A small, reproducible demo for fine‑tuning a LoRA adapter on AMD ROCm using PyTorch. This repository is designed for local ROCm workflows and avoids fragile cloud-dependent tooling.
Tested on a real AMD RX 7700 XT (12GB VRAM). Not included: blood, sweat, and tears after being a pipeline rat.
This demo shows how to:
- fine-tune a small transformer model with QLoRA on ROCm
- save a working LoRA adapter and tokenizer
- load the adapter for inference with
validate_demo.py
It is intentionally minimal and stable, with a focus on reproducibility for local AMD GPU users.
training/qlora_demo_trainer.py— ROCm-compatible QLoRA training scriptvalidate_demo.py— load the saved adapter and generate a sample responserequirements.txt— Python dependenciesdemo-output/— produced adapter and tokenizer files
- AMD GPU with ROCm support (tested on RX 7700 XT, 12GB VRAM)

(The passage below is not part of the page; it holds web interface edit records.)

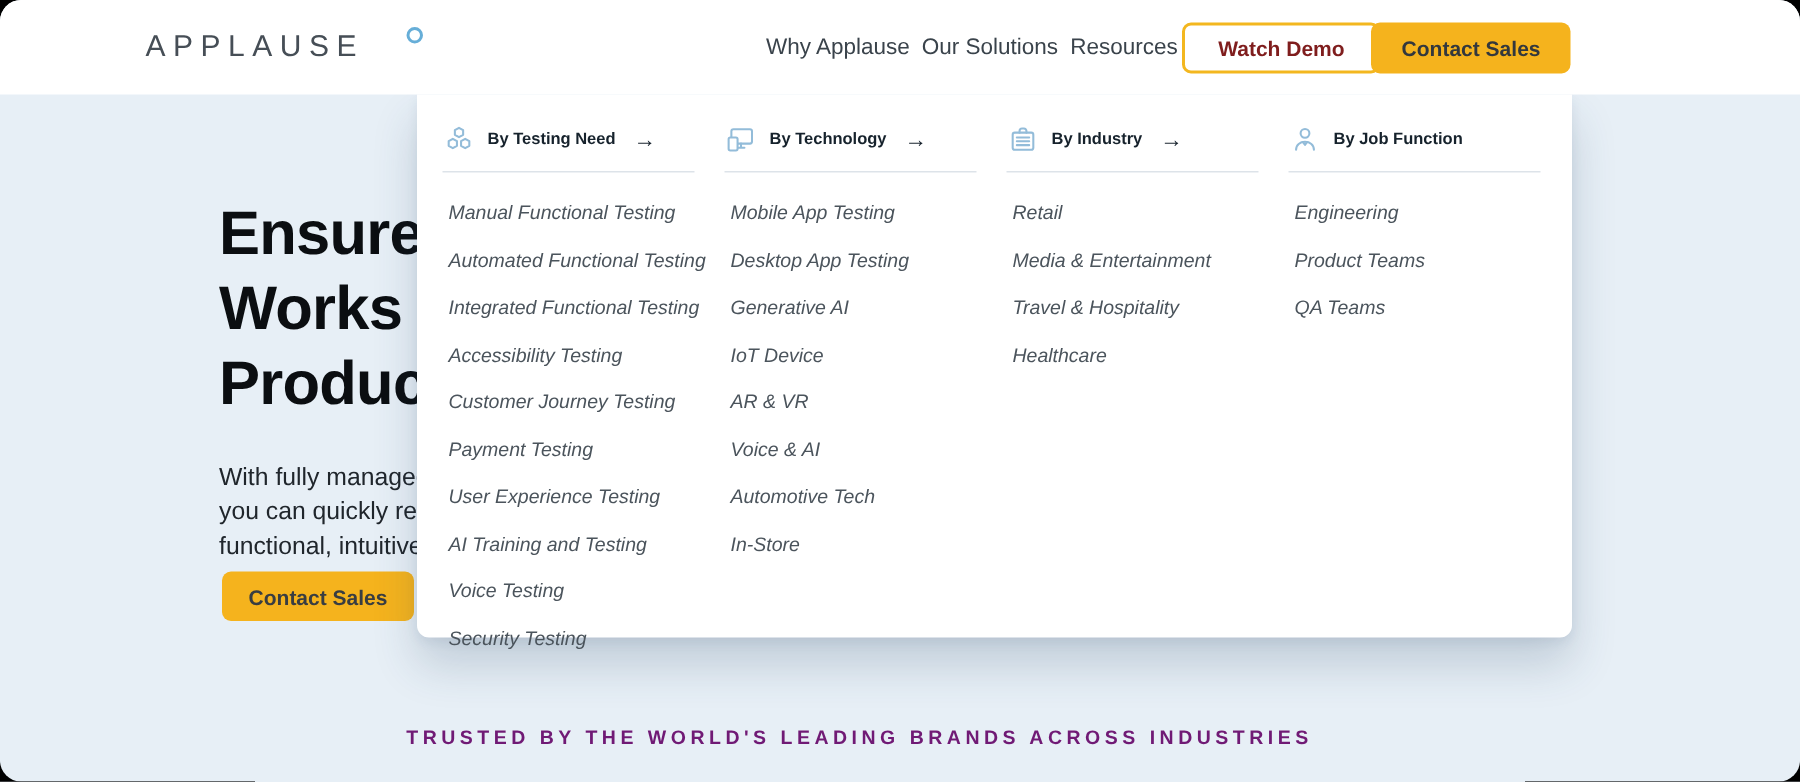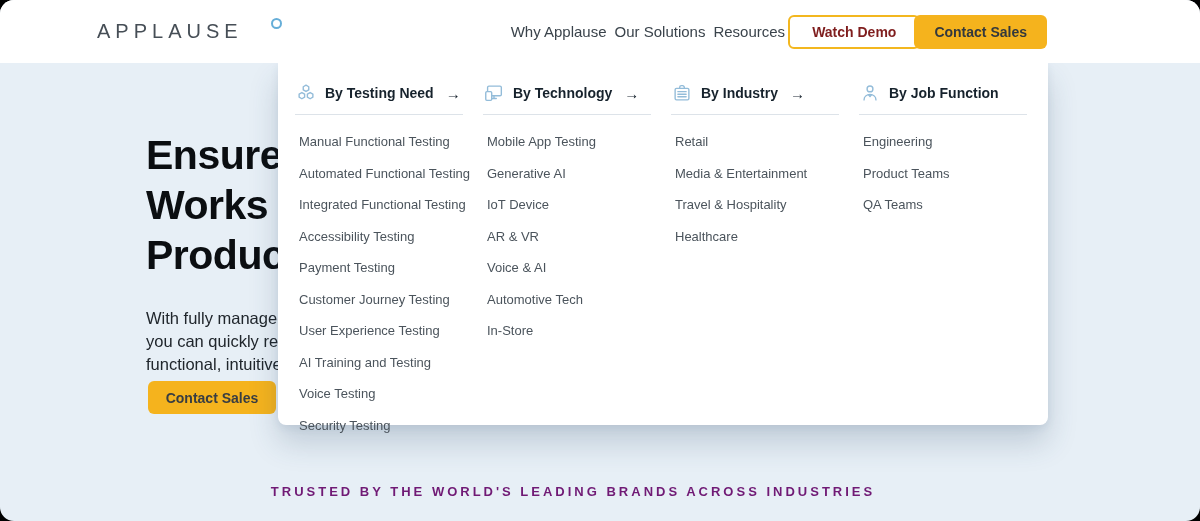--- a/index.html
+++ b/index.html
@@ -26,24 +26,24 @@
   .sliver-bar{position:absolute;left:690px;top:417px;width:188px;height:7px;background:linear-gradient(90deg,#45707f,#6d98a8);border-radius:2px;z-index:1;}
   .sliver-dot{position:absolute;left:922px;top:410px;width:40px;height:13px;background:#7db3d9;border-radius:0 0 22px 22px;z-index:1;}
 
   
   .trust{position:absolute;left:0;right:54px;bottom:22px;text-align:center;font-size:13px;font-weight:700;letter-spacing:3px;color:#701a75;z-index:1;}
 
   
   .mega{position:absolute;left:278px;top:63px;width:770px;height:362px;background:#fff;border-radius:0 0 8px 8px;box-shadow:0 18px 30px rgba(40,70,100,.20),0 3px 8px rgba(40,70,100,.08);z-index:4;display:flex;padding:15px 0 0 17px;box-sizing:border-box;}
   .col{width:188px;box-sizing:border-box;}
   .col-head{display:flex;align-items:center;gap:8px;height:30px;border-bottom:1px solid #dde3e9;margin-right:20px;padding-bottom:6px;cursor:pointer;}
-  .col-title{font-size:14px;font-weight:700;color:#16222c;white-space:nowrap;}
+  .col-title{font-size:11px;font-weight:700;color:#16222c;white-space:nowrap;}
   .col-arrow{font-size:15px;font-weight:700;color:#15202b;margin-left:4px;}
   .col ul{list-style:none;margin:19px 0 0 4px;padding:0;}
-  .col li{font-size:13px;color:#4b545c;margin-bottom:16.5px;cursor:pointer;white-space:nowrap;}
+  .col li{font-size:13px;color:#4b545c;margin-bottom:16.5px;cursor:pointer;white-space:nowrap;font-style:italic;}
   .icn{width:22px;height:22px;flex:0 0 22px;}
   .icn *{stroke:#93bcd9;fill:none;stroke-width:1.5;stroke-linecap:round;stroke-linejoin:round;}
 </style>
 </head>
 <body>
 
 <div class="frame">
 
   <div class="hero">
     <h1>
@@ -88,41 +88,42 @@
           <path d="M16.5 11.5l3 1.7v3.4l-3 1.7-3-1.7v-3.4z"></path>
         </svg>
         <span class="col-title">By Testing Need</span>
         <span class="col-arrow">→</span>
       </div>
       <ul>
         <li>Manual Functional Testing</li>
         <li>Automated Functional Testing</li>
         <li>Integrated Functional Testing</li>
         <li>Accessibility Testing</li>
+        <li>Customer Journey Testing</li>
         <li>Payment Testing</li>
-        <li>Customer Journey Testing</li>
         <li>User Experience Testing</li>
         <li>AI Training and Testing</li>
         <li>Voice Testing</li>
         <li>Security Testing</li>
       </ul>
     </div>
 
     <div class="col">
       <div class="col-head">
         <svg class="icn" viewBox="0 0 24 24">
           <rect x="5" y="4.5" width="15" height="10.5" rx="1.5"></rect>
           <path d="M12 15v3M9.5 18h5"></path>
           <rect x="3" y="10.5" width="6.5" height="9.5" rx="1.2" style="fill:#fff"></rect>
         </svg>
         <span class="col-title">By Technology</span>
         <span class="col-arrow">→</span>
       </div>
       <ul>
         <li>Mobile App Testing</li>
+        <li>Desktop App Testing</li>
         <li>Generative AI</li>
         <li>IoT Device</li>
         <li>AR &amp; VR</li>
         <li>Voice &amp; AI</li>
         <li>Automotive Tech</li>
         <li>In-Store</li>
       </ul>
     </div>
 
     <div class="col">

- ROCm-enabled PyTorch build
- Python 3.10–3.12
accelerate,transformers,peft
If you use a different ROCm install path, update the activation command accordingly.
This pipeline is tested and verified on AMD RDNA3 hardware using ROCm 6.x.
ROCm is sensitive to kernel and OS versions, so matching these is important for reproducibility.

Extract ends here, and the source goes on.